And now Oliver Burkman of the Guardian in the UK questions whether we really need a personal brand at all.
Yes. Yes you do.
1. A Brand is an Emotional Response To Your Face
In our book, Branding Yourself (affiliate link), Kyle and I define a “brand” as “an emotional response to the image or name of a particular company, product, or person.”
A brand is more than just a logo and a tagline. It’s the emotions you feel when you see McDonald’s, Coca-Cola, Manchester United, the Chicago Cubs, or BP Oil. Love ‘em, hate ‘em, that is the brand.
Side Note: This is all based on the idea that a company’s brand is no longer what they say it is, it’s what the customers say it is. So if customers say your company is evil and makes little children cry, then that’s what people are going to think of you. Like it or not, your branding is out of your hands and firmly in your customers’.

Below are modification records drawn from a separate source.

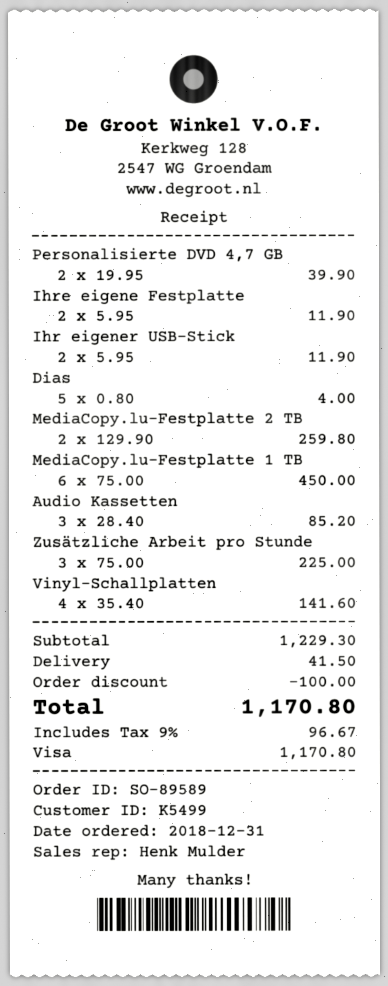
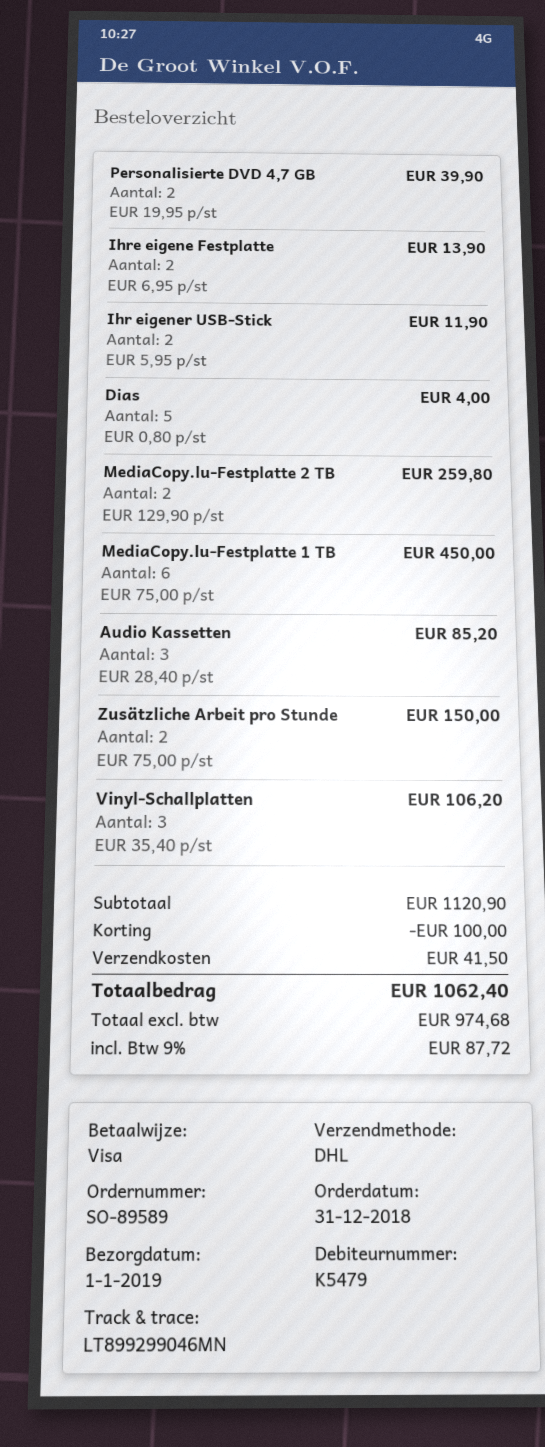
customer number: K5499 -> K5479
Ihre eigene Festplatte: 2 x 5.95 = 11.90 -> 2 x 6.95 = 13.90
Zusätzliche Arbeit pro Stunde: 3 x 75.00 = 225.00 -> 2 x 75.00 = 150.00
Vinyl-Schallplatten: 4 x 35.40 = 141.60 -> 3 x 35.40 = 106.20
subtotal: 1229.30 -> 1120.90
tax: 9% = 96.67 -> 9% = 87.72
total: 1170.80 -> 1062.40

So, if people like you because you always tell the truth, then your brand is “honest.” If people like you because you know a lot of cool stuff, your brand is “smart.” If people despise you because you lie to people and hit on their spouses, your brand is “jerkface.”
Companies have names, logos, and taglines that we all respond to emotionally. So, too, do people have names, faces, and descriptors (adjectives) that we all respond to emotionally. And those emotional reactions are based on our experiences with you and what we know about you.
We feel these emotions when we hear your name in conversation, or when we get an email from you, or someone asks, “Do you know Stacy?”
Or even when we see your face.
2. Brand is Another Word for Reputation
Okay, so maybe the phrase “personal brand” is fancy 21st century marketing talk for “reputation.” Maybe I’ve turned into one of those trendoids who make up new words to describe things that already had perfectly good words. Maybe “reputation” is the word we should be using instead.
But that ship has sailed.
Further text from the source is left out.